It felt as if I'd truly climbed onto a roller-coaster yesterday. By the time I posted, my mind was swirling. The good news is that although R seems subdued, he also seems to be mending. He's eating, albeit with less enthusiasm than normal, but I imagine that a deer hoof in your stomach can wreak havoc! Thank goodness that his purple octopus always stays by his side.
Yesterday, my friend Stella posted two beautiful icons, available for people to copy to their blogs, to represent the Year of the Bobcat. I felt honored and thrilled that others saw meaning in my notion of trying to emulate a bobcat's resilience and flexibility in the coming year. One appears in the upper right corner of my blog.
To my surprise, in the past few days, I had the honor of capturing images of yet another bobcat. He visited the boulder where I have a camera set up to record video, using infrared lighting, at night.
This morning, inspired by our new bobcat video, K and I started our hike by searching the boulder outcroppings surrounding our huge meadow for more bobcat tracks or scent posts. I'm learning that these cats like to patrol the edges of meadows and prefer the bases of overhanging boulders as their scent posts. A scent post consists of a scraping of dirt or leaves into a small pile using the hind feet and then a scat left atop the pile.
We crossed the meadow in the tracks of a lone mule deer. Deer drag their hooves, even in shallow snow, leaving tracks that look almost like cross-country ski tracks.
K led the way up a jumble of boulders and stopped to look down at me, barely visible against the snow-covered boulders.
Then, she spontaneously decided to sprint to me, sending snow crystals flying into the air.
She's not really supposed to be sprinting through deep snow yet. After all, she has a 12" incision on her belly that's healing. So, I put her on leash for a while after that wild outburst. I'm glad that she feels so good!
In our wanderings, we found a new bobcat scent post at the base of a tall rock wall. A small area of dirt remained protected from heavy snow by the overhanging wall. And, I found bobcat scat and a scraping in that prime dirt spot. I'm going to keep an eye on it to see if it's active before deciding whether to move a camera there.

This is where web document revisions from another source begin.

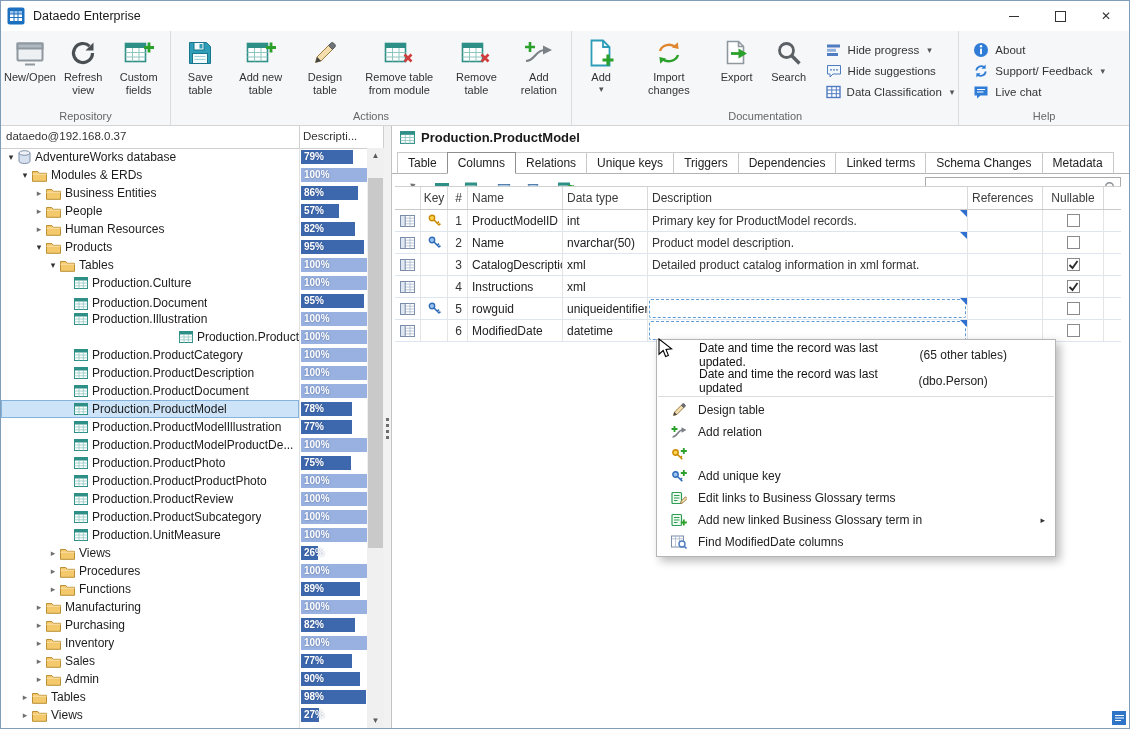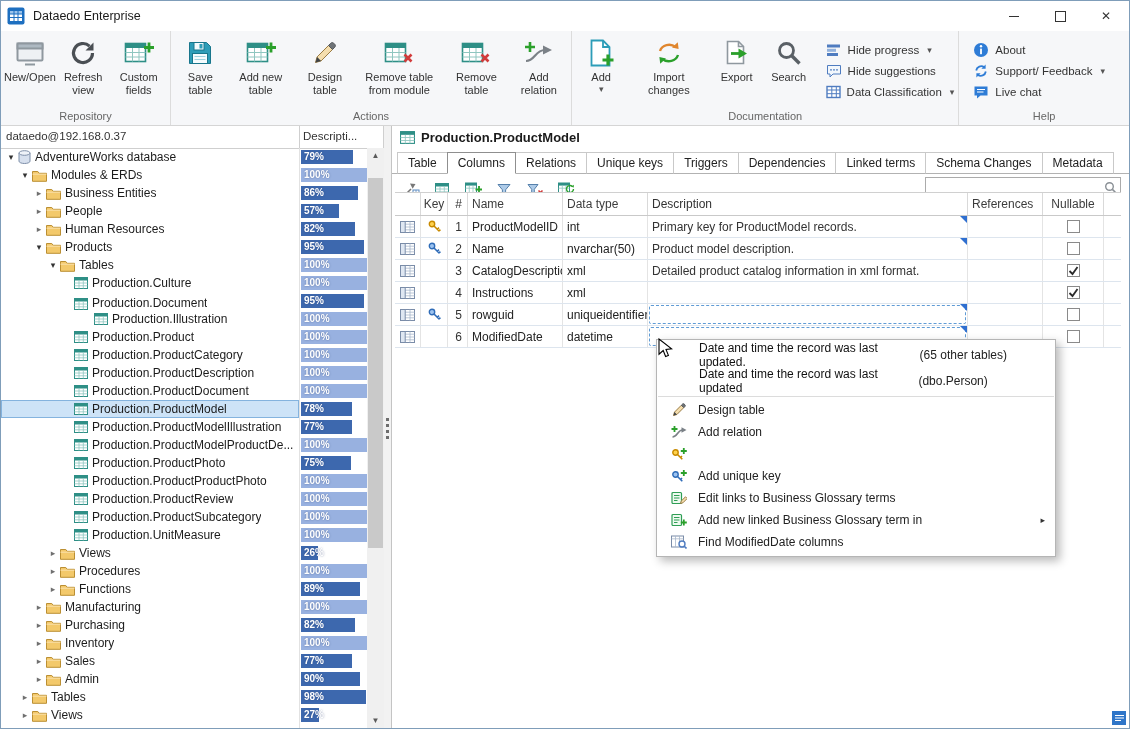--- a/index.html
+++ b/index.html
@@ -61,21 +61,21 @@
   .main-title{position:absolute;left:8px;top:4px;display:flex;align-items:center;gap:6px;font-size:13px;font-weight:bold;color:#1a1a1a;}
   .tabstrip{position:absolute;left:0;right:0;top:25px;height:23px;border-bottom:1px solid #b2b2b2;display:flex;align-items:flex-end;padding-left:5px;box-sizing:border-box;}
   .tab{height:22px;box-sizing:border-box;padding:3px 10px 0 10px;font-size:12px;color:#222;background:#fff;border:1px solid #c9c9c9;margin-right:-1px;margin-bottom:-1px;border-bottom:1px solid #b2b2b2;white-space:nowrap;}
   .tab.active{border:1px solid #8f8f8f;border-bottom:1px solid #fff;position:relative;z-index:2;}
   .toolbar{position:absolute;left:8px;top:52px;height:22px;display:flex;align-items:center;gap:9px;}
   .tbtn{width:22px;height:20px;display:flex;align-items:center;justify-content:center;}
   .searchbox{position:absolute;right:8px;top:51px;width:196px;height:21px;border:1px solid #ababab;display:flex;align-items:center;box-sizing:border-box;background:#fff;}
   .searchbox input{border:0;outline:0;flex:1;height:100%;font-size:12px;padding:0 4px;font-family:inherit;min-width:0;}
   .searchbox .ic{padding-right:3px;}
 
-  .grid{position:absolute;left:3px;top:66px;right:8px;}
+  .grid{position:absolute;left:3px;top:60px;right:8px;}
   .grid-header{display:flex;height:22px;border-top:1px solid #d0d0d0;border-bottom:1px solid #c9c9c9;background:#fff;}
   .gh{display:flex;align-items:center;padding-left:4px;border-right:1px solid #d9d9d9;font-size:12px;color:#3c3c3c;box-sizing:border-box;overflow:hidden;white-space:nowrap;}
   .grid-row{display:flex;height:21px;border-bottom:1px solid #dde5ee;background:#fff;}
   .gc{display:flex;align-items:center;padding-left:4px;border-right:1px solid #e4e4e4;font-size:12px;color:#222;box-sizing:border-box;overflow:hidden;white-space:nowrap;position:relative;}
   .c-icon{width:26px;justify-content:center;padding-left:0;}
   .c-key{width:27px;justify-content:center;padding-left:0;}
   .c-num{width:20px;justify-content:flex-end;padding:0 5px 0 0;color:#333;}
   .c-name{width:95px;}
   .c-type{width:85px;}
   .c-desc{width:320px;color:#333;}
@@ -501,38 +501,38 @@
               </svg>
             </span>
             <span class="tlabel">Production.Document</span>
           </div>
           <div class="pcell">
             <div class="pfill" style="width: 95%; background: rgb(61, 104, 174);"></div>
             <span class="ptext">95%</span>
           </div>
         </div>
         <div class="trow">
-          <div class="tree-left" style="padding-left: 60px; margin-left: 20px;">
+          <div class="tree-left" style="padding-left: 60px;">
             <span class="twisty"></span>
             <span class="ticon">
               <svg width="14" height="12" viewBox="0 0 14 12">
                 <rect x="0.5" y="0.5" width="13" height="11" fill="#fff" stroke="#2e8f86"></rect>
                 <rect x="0.5" y="0.5" width="13" height="3" fill="#2e8f86"></rect>
                 <path d="M0.5 6h13M0.5 8.8h13M5 3.5v8M9.3 3.5v8" stroke="#8fc6c0" stroke-width="0.8"></path>
               </svg>
             </span>
             <span class="tlabel">Production.Illustration</span>
           </div>
           <div class="pcell">
             <div class="pfill" style="width: 100%; background: rgb(152, 177, 224);"></div>
             <span class="ptext">100%</span>
           </div>
         </div>
         <div class="trow">
-          <div class="tree-left" style="padding-left: 60px;">
+          <div class="tree-left" style="padding-left: 60px; justify-content: flex-end;">
             <span class="twisty"></span>
             <span class="ticon">
               <svg width="14" height="12" viewBox="0 0 14 12">
                 <rect x="0.5" y="0.5" width="13" height="11" fill="#fff" stroke="#2e8f86"></rect>
                 <rect x="0.5" y="0.5" width="13" height="3" fill="#2e8f86"></rect>
                 <path d="M0.5 6h13M0.5 8.8h13M5 3.5v8M9.3 3.5v8" stroke="#8fc6c0" stroke-width="0.8"></path>
               </svg>
             </span>
             <span class="tlabel">Production.Product</span>
           </div>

Someone recently asked if I'd move a camera to the spot where K spooked the other day to try to get a lion photo. I'm finding it to be challenging to figure out where to best capture a lion photo when there's no focal point like a carcass. I know the lions' general routes but I find that they can use any path within about a 50 yard swath of their route. That's too wide to for me to have high odds of getting a photo. Pointing a camera at a scent post would be ideal. I actually know where there is a scent post, on a seldom-used trail beneath a cliff on a north-facing slope. However, I'm not physically capable of scrambling through the snow to visit it now. I'll save that one for spring-time.
The one other lead that I have is that lions mark their routes by scratching bark from pine trees - it's another way of broadcasting their ownership of the territory. I've found a multitude of scratched trees, with blankets of pine bark beneath the scratchings, next to the old lion tracks that I've recently been exploring. However, I suspect that those routes were used only briefly, while the lion fed on the deer carcass, so they're not good camera locations. Despite scouring the forest, I haven't found any other lion-scratched trees yet. I'm looking!
Today, after reconnoitering bobcat habitat, K and I climbed to Hug Hill, where the mountains glowed with new snow. The snow billowed off the peaks in alpine winds, and a spindrift rose above the peaks in the right half of the photo below. It's a plume of snow being sucked upward into the atmosphere by complicated pressure and wind patterns.
I promised myself - no Hug Hill photos of K because my readers must be getting tired of them - but then she made me break my promise by looking so beautiful to my eyes.
After enjoying our favorite local peak, we plunged uneventfully down a north-facing slope. Now, we hiked in lion territory. If I'm distilling one pattern from my explorations, it's that bobcats like boulders next to meadows and lions like snowy north-facing slopes. As I thought about that pattern, K freaked out, barking and growling while staring up the slope.
I stared, trying to discern any movement or other suspicious signs. For a minute, I saw nothing. Then, a female blue grouse marched along a contour on the slope. I watched even longer because K's behavior was out of proportion for a grouse but I didn't see any predator stalking it. The grouse isn't visible in the photo below. The photo simply shows the forest, with its multitude of hiding places, that I stared into for minutes trying to figure out what provoked K to be so aggressively protective.
We headed home from there, ready to face civilization. I had a bounce in my step, knowing how well my neck is healing even though the rehabilitation road ahead is still long and hard to visualize. It's odd, however, because my neck hurts more now than earlier in the recovery. No one but me seems concerned about this oddity so I'm trying not to worry about it. It's definitely true that I am more active than I was in the first week after surgery, which could be contributing. However, the mantra of my medical advisers is that more activity is better, as long as I'm not bungee jumping, ice skating, or snow biking. I'll just keep on hiking and learning more about the nooks and crannies of my forest than I ever thought I'd know.